W3C home > Mailing lists > Public > w3c-sgml-wg@w3.org > May 1997

Re: SD1 - Proposal: allow in valid XML-Documents only

From: Steven J. DeRose <sjd@eps.inso.com>
Date: Tue, 20 May 1997 15:07:28 -0400
Message-Id: <>
To: w3c-sgml-wg@w3.org
At 12:08 AM 05/19/97 +0900, Weichel Bernhard (K3/EES4) wrote:
>I am strongly supporting SD1 - Short End Tags, primarily with respect to
>the useage of XML to exchange databases. In some examples from my desk -
>we are exchanging data for engine management system - I was saving 40%
>size of the instance by simply shorten the end tags.

This sounds a bit like "I really want smaller heads on these hammers you're
selling -- I'm using them to turn screws and they're just not very
efficient." Usually if 80% of your files is markup (roughly that, since by
shortening half the tags you say you're saving 40%), there's a bigger
problem going on.

The biggest savings come if you've got a whole lot of little tiny fields.
Little tiny fields seldom have much internal structure; we're usually
talking about integers, dates, social security and phone numbers, etc.
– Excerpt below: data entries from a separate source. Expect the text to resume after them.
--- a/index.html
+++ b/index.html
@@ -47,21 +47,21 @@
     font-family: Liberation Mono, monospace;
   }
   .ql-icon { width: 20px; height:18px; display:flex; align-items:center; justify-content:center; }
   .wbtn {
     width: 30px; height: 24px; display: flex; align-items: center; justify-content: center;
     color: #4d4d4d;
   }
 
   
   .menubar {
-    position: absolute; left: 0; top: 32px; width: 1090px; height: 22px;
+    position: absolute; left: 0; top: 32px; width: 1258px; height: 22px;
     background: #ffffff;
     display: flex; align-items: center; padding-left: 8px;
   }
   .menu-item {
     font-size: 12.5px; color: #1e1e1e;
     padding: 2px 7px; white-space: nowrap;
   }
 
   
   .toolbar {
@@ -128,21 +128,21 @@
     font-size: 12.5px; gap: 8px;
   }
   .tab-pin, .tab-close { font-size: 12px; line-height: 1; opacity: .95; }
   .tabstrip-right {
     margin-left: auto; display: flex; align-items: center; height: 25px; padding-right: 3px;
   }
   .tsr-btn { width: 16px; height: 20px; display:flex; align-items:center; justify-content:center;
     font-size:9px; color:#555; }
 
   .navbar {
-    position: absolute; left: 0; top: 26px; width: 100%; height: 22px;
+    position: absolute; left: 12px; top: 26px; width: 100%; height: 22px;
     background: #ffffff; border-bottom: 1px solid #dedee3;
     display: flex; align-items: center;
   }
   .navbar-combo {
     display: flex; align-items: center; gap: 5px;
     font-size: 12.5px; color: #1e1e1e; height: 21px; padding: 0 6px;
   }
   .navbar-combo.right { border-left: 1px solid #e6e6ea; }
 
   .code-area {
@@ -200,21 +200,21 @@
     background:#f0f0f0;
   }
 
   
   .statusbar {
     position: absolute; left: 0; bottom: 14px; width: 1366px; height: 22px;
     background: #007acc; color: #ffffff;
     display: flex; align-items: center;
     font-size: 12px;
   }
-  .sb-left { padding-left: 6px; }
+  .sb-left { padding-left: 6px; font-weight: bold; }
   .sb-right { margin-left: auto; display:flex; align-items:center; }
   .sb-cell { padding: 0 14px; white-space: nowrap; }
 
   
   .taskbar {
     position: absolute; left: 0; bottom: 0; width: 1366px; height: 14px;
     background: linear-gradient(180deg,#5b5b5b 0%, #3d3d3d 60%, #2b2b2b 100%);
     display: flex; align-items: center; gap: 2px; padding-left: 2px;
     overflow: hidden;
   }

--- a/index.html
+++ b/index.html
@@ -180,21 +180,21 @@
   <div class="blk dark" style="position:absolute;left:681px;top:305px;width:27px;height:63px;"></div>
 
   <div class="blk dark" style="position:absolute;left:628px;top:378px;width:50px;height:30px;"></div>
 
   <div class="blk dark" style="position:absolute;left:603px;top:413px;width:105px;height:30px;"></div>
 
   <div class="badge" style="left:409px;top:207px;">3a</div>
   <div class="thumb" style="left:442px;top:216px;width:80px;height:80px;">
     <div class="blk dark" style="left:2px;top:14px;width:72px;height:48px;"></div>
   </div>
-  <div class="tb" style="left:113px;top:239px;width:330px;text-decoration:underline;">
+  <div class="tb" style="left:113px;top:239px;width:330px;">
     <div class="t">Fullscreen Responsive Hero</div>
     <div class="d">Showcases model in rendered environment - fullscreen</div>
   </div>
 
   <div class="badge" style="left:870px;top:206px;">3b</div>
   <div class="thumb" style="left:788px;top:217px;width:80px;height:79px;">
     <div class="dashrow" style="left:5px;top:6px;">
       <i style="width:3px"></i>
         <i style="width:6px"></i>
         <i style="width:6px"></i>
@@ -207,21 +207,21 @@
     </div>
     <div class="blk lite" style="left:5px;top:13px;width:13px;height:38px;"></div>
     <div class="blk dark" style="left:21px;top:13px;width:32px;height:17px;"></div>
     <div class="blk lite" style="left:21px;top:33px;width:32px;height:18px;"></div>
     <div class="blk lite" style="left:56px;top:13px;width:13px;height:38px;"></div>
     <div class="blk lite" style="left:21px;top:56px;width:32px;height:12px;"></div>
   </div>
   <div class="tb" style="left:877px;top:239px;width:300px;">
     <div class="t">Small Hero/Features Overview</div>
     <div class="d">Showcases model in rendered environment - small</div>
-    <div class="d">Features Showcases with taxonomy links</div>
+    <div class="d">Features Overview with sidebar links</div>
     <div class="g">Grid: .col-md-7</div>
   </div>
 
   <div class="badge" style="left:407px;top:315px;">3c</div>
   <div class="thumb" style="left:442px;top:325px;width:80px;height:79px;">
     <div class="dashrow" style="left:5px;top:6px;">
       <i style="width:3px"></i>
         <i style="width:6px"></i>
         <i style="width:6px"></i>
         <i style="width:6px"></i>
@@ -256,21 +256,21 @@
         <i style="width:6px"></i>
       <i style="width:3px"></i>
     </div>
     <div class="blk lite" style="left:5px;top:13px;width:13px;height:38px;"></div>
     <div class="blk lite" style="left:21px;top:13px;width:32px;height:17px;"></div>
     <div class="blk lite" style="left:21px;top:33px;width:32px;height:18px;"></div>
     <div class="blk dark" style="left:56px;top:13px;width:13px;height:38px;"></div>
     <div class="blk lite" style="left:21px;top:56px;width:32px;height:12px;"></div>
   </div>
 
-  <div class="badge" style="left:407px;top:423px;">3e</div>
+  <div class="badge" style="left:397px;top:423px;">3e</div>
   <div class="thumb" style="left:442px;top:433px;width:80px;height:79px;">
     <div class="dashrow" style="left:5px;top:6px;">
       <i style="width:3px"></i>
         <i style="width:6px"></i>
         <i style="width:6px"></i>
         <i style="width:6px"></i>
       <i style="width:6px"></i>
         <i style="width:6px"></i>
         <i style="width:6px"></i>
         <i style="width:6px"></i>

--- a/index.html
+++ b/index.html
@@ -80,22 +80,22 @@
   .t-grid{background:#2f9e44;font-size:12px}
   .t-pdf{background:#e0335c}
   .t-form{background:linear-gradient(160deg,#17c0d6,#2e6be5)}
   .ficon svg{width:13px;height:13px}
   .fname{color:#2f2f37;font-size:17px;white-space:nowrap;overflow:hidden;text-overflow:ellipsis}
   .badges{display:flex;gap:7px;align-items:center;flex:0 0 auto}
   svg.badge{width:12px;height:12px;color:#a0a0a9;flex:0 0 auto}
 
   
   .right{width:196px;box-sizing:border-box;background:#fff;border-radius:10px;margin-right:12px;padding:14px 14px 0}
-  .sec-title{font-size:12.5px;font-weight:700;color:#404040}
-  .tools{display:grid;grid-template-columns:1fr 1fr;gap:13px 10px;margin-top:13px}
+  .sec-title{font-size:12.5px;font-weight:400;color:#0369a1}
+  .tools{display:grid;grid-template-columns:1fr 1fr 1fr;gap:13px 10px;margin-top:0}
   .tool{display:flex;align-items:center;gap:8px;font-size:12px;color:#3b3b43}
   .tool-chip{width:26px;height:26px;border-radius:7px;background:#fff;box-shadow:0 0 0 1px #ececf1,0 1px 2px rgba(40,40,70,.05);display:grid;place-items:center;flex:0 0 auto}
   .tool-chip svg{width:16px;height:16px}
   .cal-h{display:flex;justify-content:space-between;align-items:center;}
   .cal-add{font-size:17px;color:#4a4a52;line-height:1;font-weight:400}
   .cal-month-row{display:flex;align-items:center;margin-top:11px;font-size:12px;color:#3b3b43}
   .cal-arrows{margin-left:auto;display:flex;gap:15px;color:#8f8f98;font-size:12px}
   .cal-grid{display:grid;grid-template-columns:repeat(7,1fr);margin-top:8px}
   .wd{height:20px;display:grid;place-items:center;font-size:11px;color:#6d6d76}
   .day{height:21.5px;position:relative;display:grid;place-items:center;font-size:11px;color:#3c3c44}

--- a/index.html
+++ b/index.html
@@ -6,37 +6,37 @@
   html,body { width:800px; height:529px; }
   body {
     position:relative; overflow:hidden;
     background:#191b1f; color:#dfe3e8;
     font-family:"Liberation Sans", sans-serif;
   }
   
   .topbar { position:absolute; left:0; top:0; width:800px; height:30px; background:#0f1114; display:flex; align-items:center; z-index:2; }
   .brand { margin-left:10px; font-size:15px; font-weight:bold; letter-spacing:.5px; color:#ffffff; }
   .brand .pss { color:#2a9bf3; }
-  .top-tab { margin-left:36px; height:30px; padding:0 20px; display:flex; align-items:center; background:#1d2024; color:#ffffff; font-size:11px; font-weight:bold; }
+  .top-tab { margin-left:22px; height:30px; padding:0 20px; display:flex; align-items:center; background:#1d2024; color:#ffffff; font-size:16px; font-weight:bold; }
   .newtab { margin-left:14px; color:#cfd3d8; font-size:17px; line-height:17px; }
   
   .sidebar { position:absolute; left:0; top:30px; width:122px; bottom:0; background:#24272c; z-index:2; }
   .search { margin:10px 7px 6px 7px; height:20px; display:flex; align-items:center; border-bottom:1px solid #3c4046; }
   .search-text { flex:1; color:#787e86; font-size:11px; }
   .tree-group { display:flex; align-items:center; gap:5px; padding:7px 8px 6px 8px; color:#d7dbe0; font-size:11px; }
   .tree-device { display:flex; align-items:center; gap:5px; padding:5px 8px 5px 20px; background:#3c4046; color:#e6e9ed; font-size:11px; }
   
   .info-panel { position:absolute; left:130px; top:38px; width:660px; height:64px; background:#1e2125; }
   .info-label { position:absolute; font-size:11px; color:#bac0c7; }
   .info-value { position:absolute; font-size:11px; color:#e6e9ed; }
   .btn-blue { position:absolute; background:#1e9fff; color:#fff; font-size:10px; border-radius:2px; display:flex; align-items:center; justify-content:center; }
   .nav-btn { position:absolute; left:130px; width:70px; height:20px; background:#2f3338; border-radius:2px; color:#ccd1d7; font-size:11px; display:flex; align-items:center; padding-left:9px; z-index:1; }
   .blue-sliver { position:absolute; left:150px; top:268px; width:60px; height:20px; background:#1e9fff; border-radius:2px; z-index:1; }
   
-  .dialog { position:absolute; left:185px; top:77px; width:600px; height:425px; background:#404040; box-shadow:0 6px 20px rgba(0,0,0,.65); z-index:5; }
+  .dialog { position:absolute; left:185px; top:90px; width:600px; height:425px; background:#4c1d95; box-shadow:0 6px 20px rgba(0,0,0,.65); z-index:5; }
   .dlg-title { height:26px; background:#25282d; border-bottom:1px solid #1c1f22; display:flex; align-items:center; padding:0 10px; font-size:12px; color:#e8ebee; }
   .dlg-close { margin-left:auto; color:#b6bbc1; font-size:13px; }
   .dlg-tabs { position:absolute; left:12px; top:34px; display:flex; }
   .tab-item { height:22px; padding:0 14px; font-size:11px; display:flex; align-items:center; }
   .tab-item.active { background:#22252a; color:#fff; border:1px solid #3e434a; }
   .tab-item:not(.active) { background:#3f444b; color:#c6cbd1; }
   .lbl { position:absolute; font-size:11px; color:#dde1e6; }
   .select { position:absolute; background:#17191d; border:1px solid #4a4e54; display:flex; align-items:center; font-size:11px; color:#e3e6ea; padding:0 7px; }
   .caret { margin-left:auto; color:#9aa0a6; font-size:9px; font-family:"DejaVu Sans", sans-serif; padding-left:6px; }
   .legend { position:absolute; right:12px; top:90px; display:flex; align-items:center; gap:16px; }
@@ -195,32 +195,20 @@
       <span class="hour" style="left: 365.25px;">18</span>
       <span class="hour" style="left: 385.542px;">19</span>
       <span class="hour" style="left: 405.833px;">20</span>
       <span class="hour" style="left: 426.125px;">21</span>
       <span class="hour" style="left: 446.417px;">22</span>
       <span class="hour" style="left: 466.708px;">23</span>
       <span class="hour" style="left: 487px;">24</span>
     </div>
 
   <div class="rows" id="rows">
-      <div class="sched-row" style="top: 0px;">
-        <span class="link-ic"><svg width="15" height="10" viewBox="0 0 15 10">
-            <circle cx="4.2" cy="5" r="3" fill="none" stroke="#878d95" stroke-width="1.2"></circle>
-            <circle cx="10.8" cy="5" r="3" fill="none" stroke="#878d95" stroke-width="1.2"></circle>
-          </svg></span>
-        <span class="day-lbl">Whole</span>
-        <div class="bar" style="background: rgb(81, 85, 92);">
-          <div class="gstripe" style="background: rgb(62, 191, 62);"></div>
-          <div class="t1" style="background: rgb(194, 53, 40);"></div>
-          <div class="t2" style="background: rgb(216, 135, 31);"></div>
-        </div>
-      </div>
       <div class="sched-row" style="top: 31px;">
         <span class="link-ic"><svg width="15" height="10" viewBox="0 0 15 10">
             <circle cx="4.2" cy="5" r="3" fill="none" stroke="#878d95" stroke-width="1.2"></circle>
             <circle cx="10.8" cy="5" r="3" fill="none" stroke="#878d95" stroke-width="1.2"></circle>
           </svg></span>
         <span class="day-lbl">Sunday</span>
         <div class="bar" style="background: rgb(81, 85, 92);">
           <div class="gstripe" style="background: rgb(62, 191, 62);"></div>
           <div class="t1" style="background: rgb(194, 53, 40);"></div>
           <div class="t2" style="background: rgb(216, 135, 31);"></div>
In
such cases, you're a whole lot better off sticking them in attributes.
Conceptually, it makes at least as much sense; and attributes are good at
reprenting little chunks of info that each have little internal structure;
and SGML and XML can validate a number of datatypes for attributes (and,
perhaps will add a few), whereas it is not possible even to require that
#PCDATA content *exist*.

To me, the big problem is not that you have to give the GI twice. It's that
you have to give it on every *instance*, which simply doesn't make sense for
RDBs. If you're shipping 100 records with 10 fields each, you don't want to
just get from 2000 GIs to 1000 GIs. You want to get to 10 GIs. 

The total costs for different forms, given an n-char GI are:

<gi> </gi>    or 5+2n chars per field
<gi> </>      or 5+n  chars per field
<gi/ /        or 3+n  chars per field
gi=" "        or 5+n  chars per field
|gi           or 1    chars per field.

Maybe I'm an incorrigible CS nerd, but I find O(k) a lot better than O(n),
and O(n) not very much better than O(2n). You can save the 2n vs. n amount
just by shortening GIs, and most modems will compress it away anyway.
Doesn't seem worth it, esp. since we have a known constituency that it will
hurt (the DPH, not the parser writers, of course). 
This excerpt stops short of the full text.